[Provided material]
============

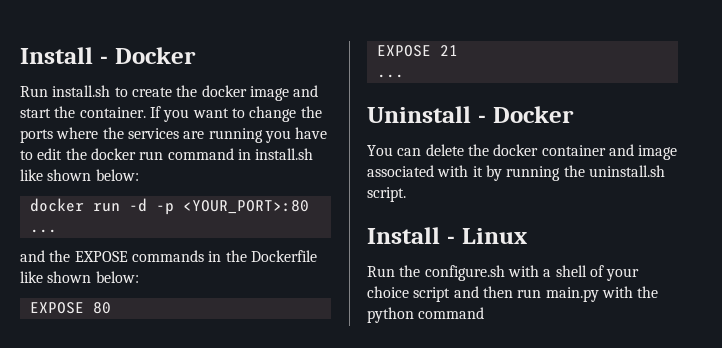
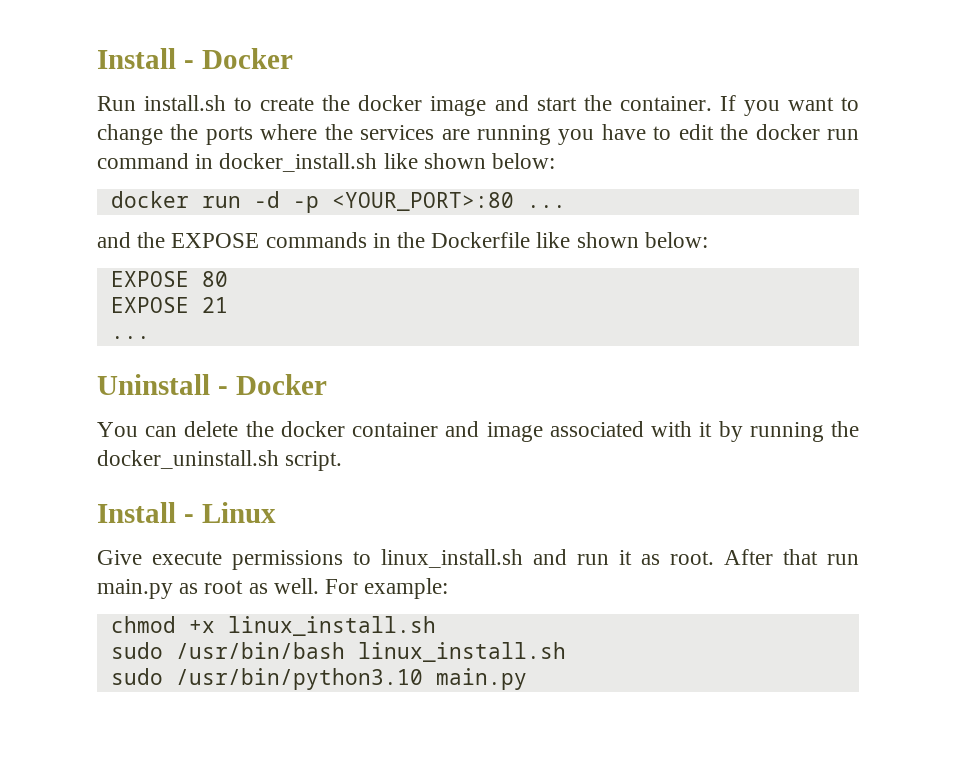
- If you want to change the ports where the services are running you have to edit the docker run command in install.sh like shown below:
+ If you want to change the ports where the services are running you have to edit the docker run command in docker_install.sh like shown below:
- You can delete the docker container and image associated with it by running the uninstall.sh script.
+ You can delete the docker container and image associated with it by running the docker_uninstall.sh script.
- Run the configure.sh with a shell of your choice script and then run main.py with the python command
+ Give execute permissions to linux_install.sh and run it as root. After that run main.py as root as well. For example:
+ chmod +x linux_install.sh
+ sudo /usr/bin/bash linux_install.sh
+ sudo /usr/bin/python3.10 main.py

============

[Assignment]
Only the lines from the one with "- You can delete" through the end of the data belong in the answer, each reproduced exactly.

[Task output]
- You can delete the docker container and image associated with it by running the uninstall.sh script.
+ You can delete the docker container and image associated with it by running the docker_uninstall.sh script.
- Run the configure.sh with a shell of your choice script and then run main.py with the python command
+ Give execute permissions to linux_install.sh and run it as root. After that run main.py as root as well. For example:
+ chmod +x linux_install.sh
+ sudo /usr/bin/bash linux_install.sh
+ sudo /usr/bin/python3.10 main.py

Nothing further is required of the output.